A pesar de los datos, la Unión Europea se resiste a prohibir su pesca en el Mediterráneo y se limita a reducir la cuota de casi 20.000 toneladas al año a 13.500. Habría que añadir que esta decisión, según algunos grupos ecologistas, incentiva la pesca ilegal. Según Xavier Pastor, Director Ejecutivo de Oceana en Europa, “se continúa dando salida a unos barcos que, si realmente cumplieran con la legislación, ganarían más dinero quedándose en puerto”.

En Japón, país responsable de una cuarta parte de lo que se consume en el mundo, el atún rojo es muy cotizado para preparar sushi y en 2009 se llegaron a pagar 137.000 euros por un ejemplar de esta especie de atún que pesaba 202 kilogramos.
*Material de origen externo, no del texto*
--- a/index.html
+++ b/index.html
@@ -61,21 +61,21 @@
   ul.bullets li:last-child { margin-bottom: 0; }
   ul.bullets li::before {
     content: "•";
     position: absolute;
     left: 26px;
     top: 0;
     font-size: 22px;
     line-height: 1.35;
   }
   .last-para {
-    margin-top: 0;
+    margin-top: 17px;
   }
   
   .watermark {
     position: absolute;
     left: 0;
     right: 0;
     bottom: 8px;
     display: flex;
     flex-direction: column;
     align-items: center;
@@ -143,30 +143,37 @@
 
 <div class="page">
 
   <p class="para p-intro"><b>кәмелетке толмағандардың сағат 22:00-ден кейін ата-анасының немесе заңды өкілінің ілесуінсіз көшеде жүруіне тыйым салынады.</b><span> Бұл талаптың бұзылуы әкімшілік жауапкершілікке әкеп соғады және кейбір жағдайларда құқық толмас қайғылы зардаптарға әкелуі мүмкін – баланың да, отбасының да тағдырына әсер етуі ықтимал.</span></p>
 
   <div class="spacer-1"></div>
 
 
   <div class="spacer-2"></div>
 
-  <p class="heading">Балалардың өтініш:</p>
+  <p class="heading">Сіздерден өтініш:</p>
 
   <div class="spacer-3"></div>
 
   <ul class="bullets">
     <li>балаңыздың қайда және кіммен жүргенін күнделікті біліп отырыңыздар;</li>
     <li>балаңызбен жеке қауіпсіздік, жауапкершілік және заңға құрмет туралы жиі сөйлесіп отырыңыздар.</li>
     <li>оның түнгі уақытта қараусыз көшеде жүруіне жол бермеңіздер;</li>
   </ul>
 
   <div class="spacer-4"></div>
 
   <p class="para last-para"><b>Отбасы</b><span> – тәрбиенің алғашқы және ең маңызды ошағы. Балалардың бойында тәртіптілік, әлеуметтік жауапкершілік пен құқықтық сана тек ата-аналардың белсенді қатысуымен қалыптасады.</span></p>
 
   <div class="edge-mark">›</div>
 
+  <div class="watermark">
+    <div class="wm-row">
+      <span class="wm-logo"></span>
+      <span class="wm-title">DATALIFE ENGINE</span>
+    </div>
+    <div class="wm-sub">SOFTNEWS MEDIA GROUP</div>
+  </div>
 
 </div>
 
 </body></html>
Acciones así pueden explicar por qué algunos científicos del ICCAT abogan por prohibir la comercialización de esta especie a terceros países.

Algunos ecologistas no van a quedarse con los brazos cruzados mientras esperan a que llegue el esperado acuerdo entre los interesados. Catorce activistas de Greenpeace bloquearon el puerto de Frontignan, al sur de Francia, e impidieron la salida a faenar a tres atuneros que iban a comenzar la campaña del atún rojo. El próximo noviembre se decidirá el futuro de atún rojo cuando se reúna en París la Comisión Internacional para la Conservación del Atún Atlántico. “Debemos actuar como si las futuras generaciones ya estuvieran con nosotros para negociar sobre los niveles de pesca”, ha afirmado Rashid Sumaila, economista de la Universidad de la Columbia Británica.